▶ **Instructions to follow**:
All the data that follows should be repeated exactly, without a single picture.

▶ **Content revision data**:

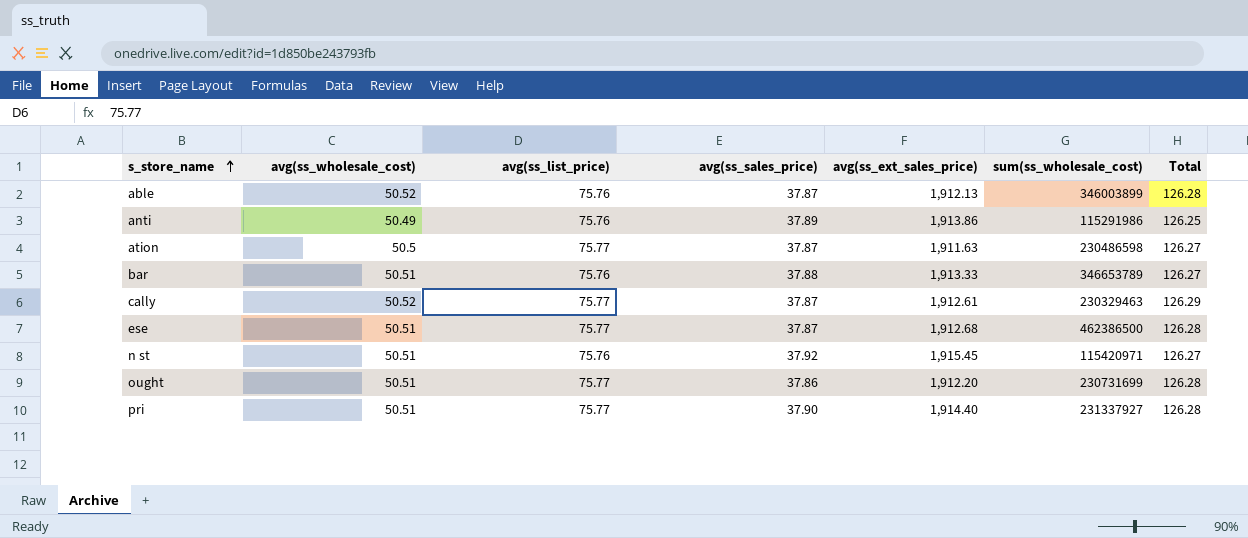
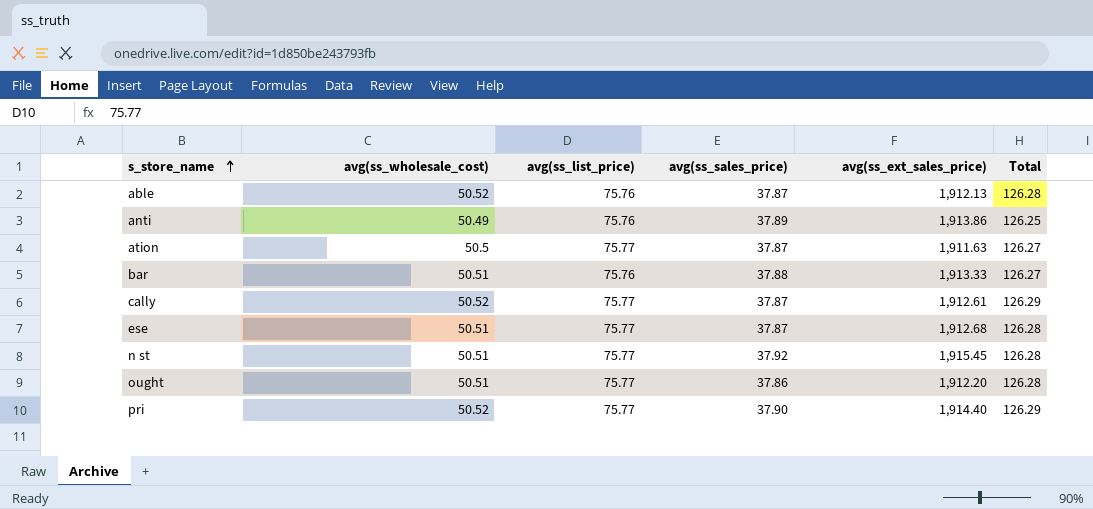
column sum(ss_wholesale_cost) | position: 6 -> none
n st | avg(ss_list_price): 75.76 -> 75.77
n st | Total: 126.27 -> 126.28
pri | avg(ss_wholesale_cost): 50.51 -> 50.52
pri | Total: 126.28 -> 126.29

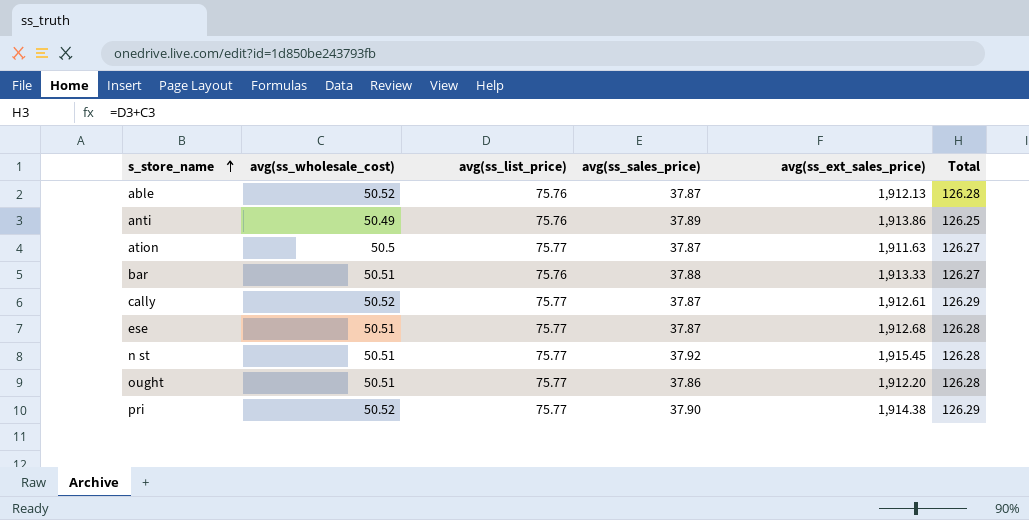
pri | avg(ss_ext_sales_price): 1,914.40 -> 1,914.38

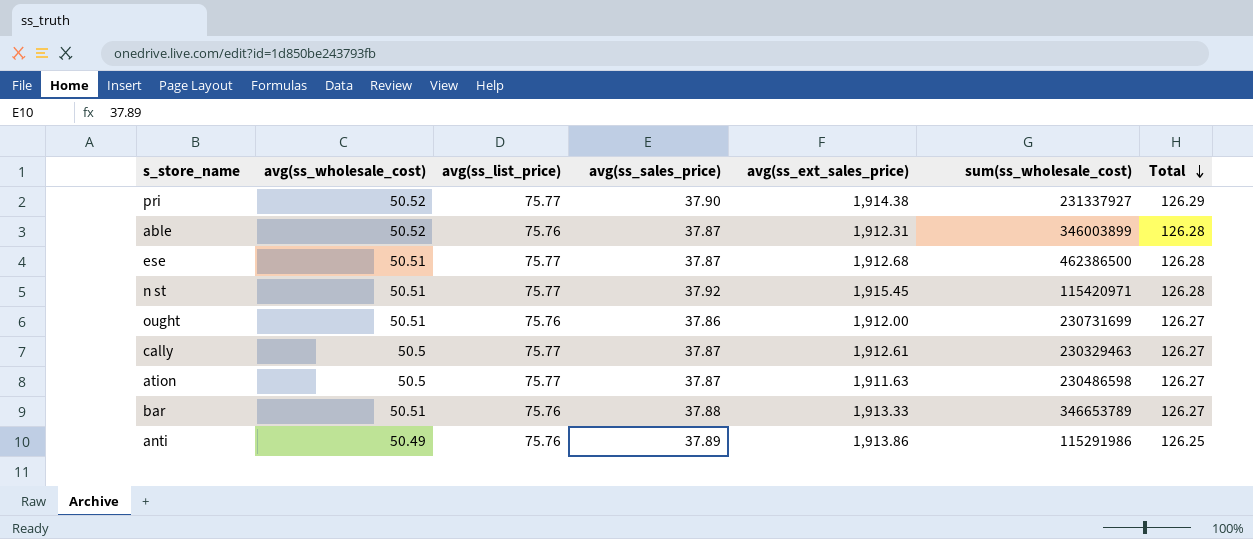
row order: s_store_name ascending -> Total descending
column sum(ss_wholesale_cost) | position: none -> 6
able | avg(ss_ext_sales_price): 1,912.13 -> 1,912.31
ought | avg(ss_list_price): 75.77 -> 75.76
ought | avg(ss_ext_sales_price): 1,912.20 -> 1,912.00
ought | Total: 126.28 -> 126.27
cally | avg(ss_wholesale_cost): 50.52 -> 50.5
cally | Total: 126.29 -> 126.27

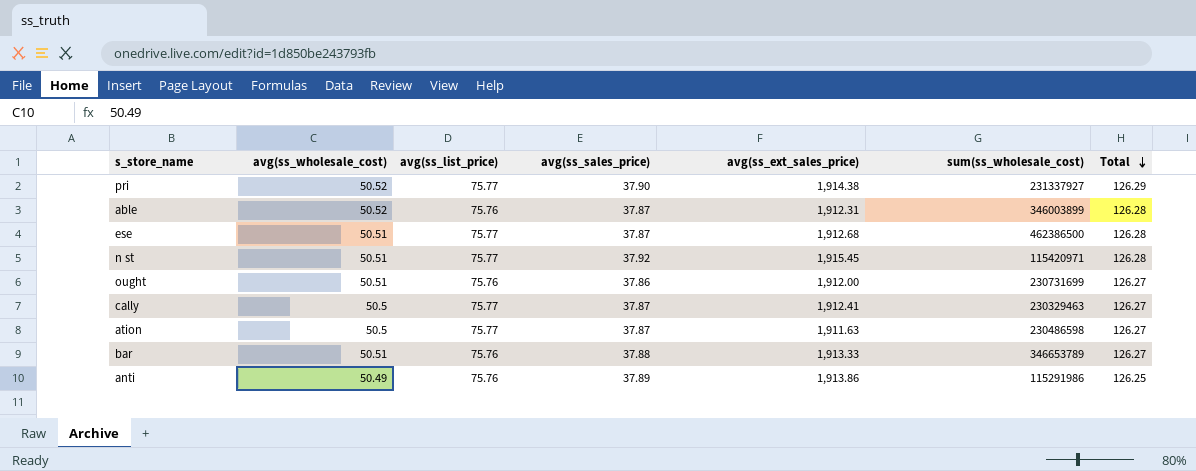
cally | avg(ss_ext_sales_price): 1,912.61 -> 1,912.41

▶ **Solution to the problem**:
column sum(ss_wholesale_cost) | position: 6 -> none
n st | avg(ss_list_price): 75.76 -> 75.77
n st | Total: 126.27 -> 126.28
pri | avg(ss_wholesale_cost): 50.51 -> 50.52
pri | Total: 126.28 -> 126.29

pri | avg(ss_ext_sales_price): 1,914.40 -> 1,914.38

row order: s_store_name ascending -> Total descending
column sum(ss_wholesale_cost) | position: none -> 6
able | avg(ss_ext_sales_price): 1,912.13 -> 1,912.31
ought | avg(ss_list_price): 75.77 -> 75.76
ought | avg(ss_ext_sales_price): 1,912.20 -> 1,912.00
ought | Total: 126.28 -> 126.27
cally | avg(ss_wholesale_cost): 50.52 -> 50.5
cally | Total: 126.29 -> 126.27

cally | avg(ss_ext_sales_price): 1,912.61 -> 1,912.41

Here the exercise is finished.